◆ The problem:
If a record holds a picture, drop the picture and copy everything else exactly.

◆ Records to use:

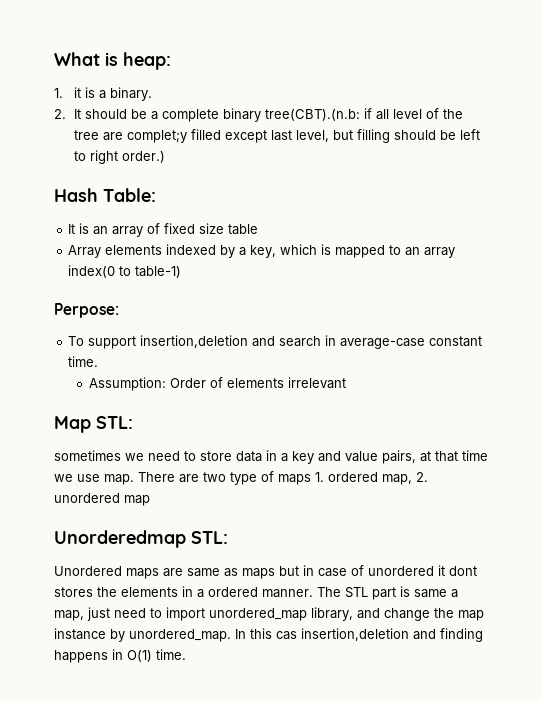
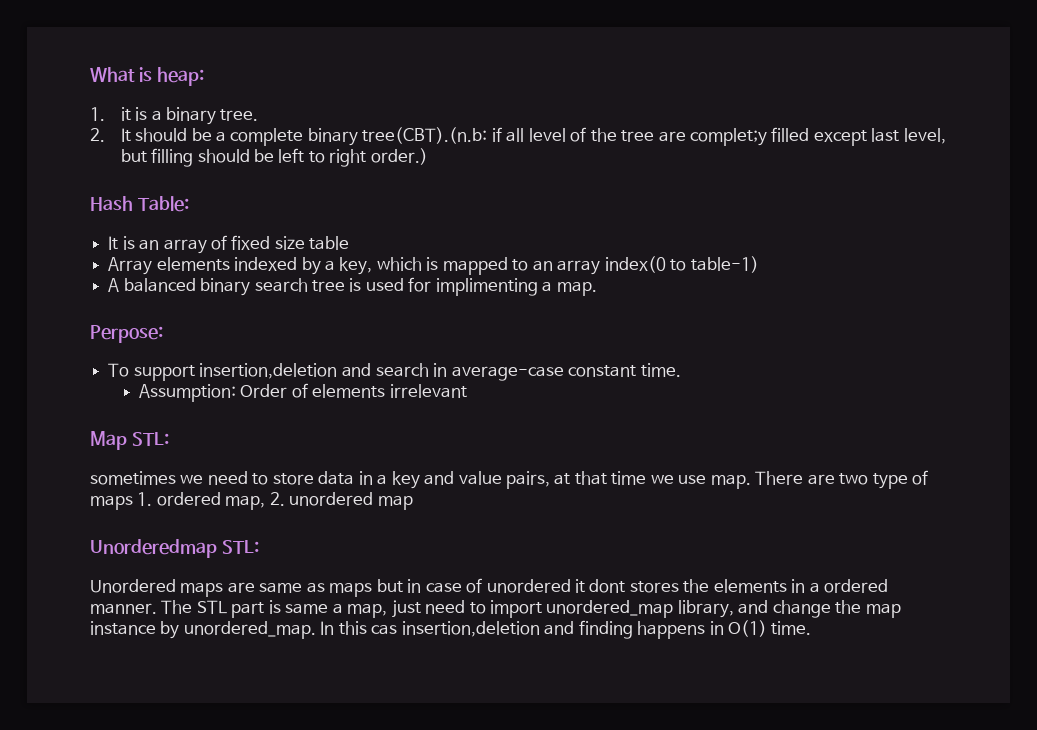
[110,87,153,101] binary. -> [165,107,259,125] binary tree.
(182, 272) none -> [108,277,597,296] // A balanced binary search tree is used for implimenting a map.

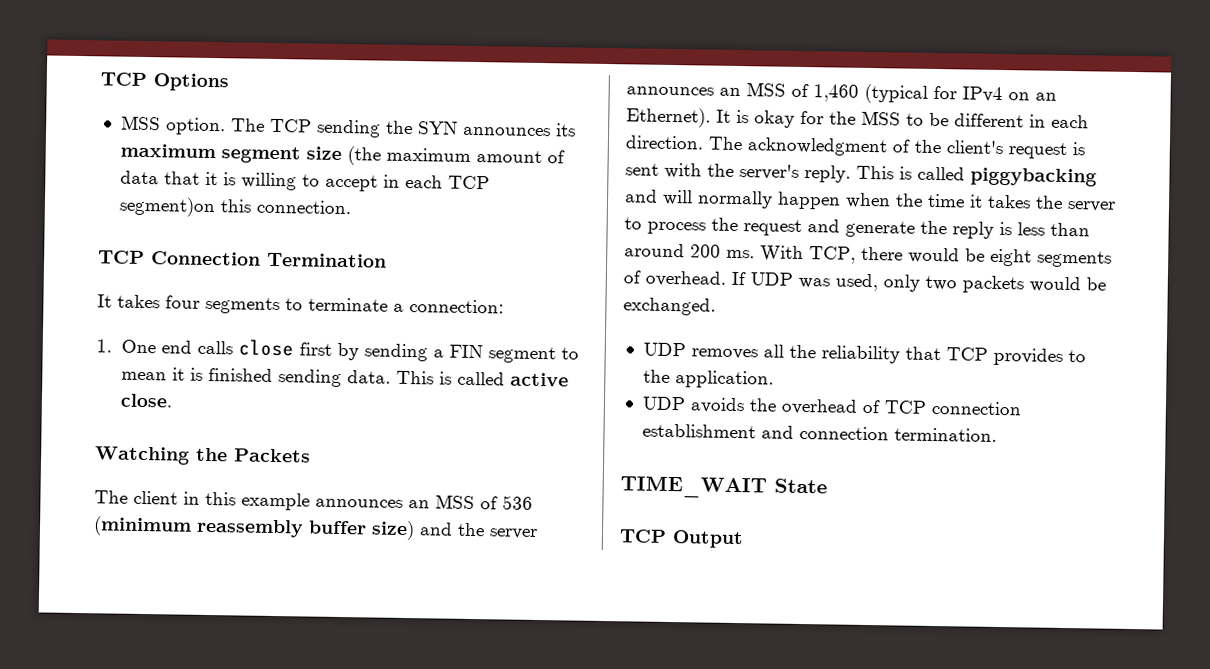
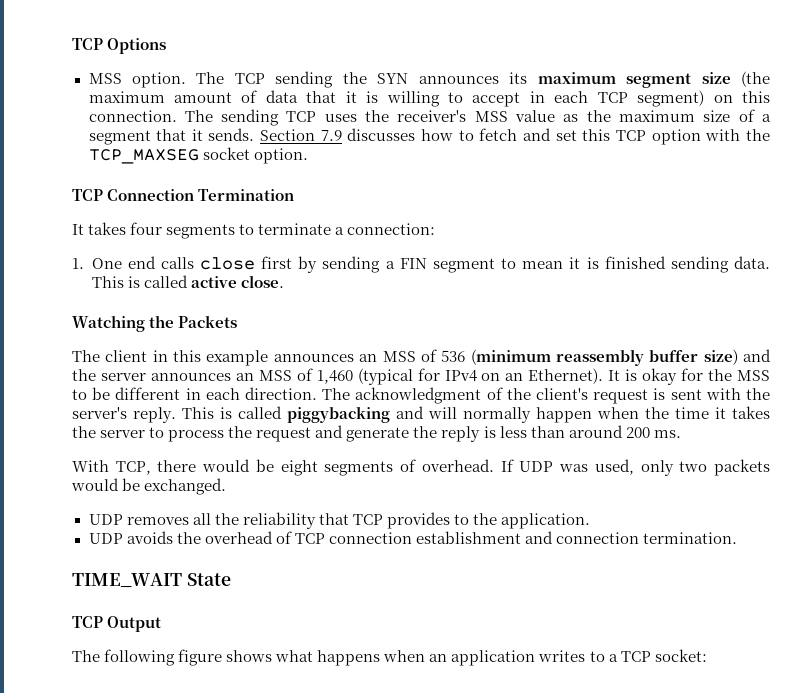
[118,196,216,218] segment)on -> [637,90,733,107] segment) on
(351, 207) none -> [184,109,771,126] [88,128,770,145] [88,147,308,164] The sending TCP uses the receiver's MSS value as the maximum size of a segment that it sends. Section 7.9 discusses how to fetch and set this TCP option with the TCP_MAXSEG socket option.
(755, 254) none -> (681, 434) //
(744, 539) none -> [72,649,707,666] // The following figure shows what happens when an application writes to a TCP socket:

◆ Response to this task:
[110,87,153,101] binary. -> [165,107,259,125] binary tree.
(182, 272) none -> [108,277,597,296] // A balanced binary search tree is used for implimenting a map.

[118,196,216,218] segment)on -> [637,90,733,107] segment) on
(351, 207) none -> [184,109,771,126] [88,128,770,145] [88,147,308,164] The sending TCP uses the receiver's MSS value as the maximum size of a segment that it sends. Section 7.9 discusses how to fetch and set this TCP option with the TCP_MAXSEG socket option.
(755, 254) none -> (681, 434) //
(744, 539) none -> [72,649,707,666] // The following figure shows what happens when an application writes to a TCP socket:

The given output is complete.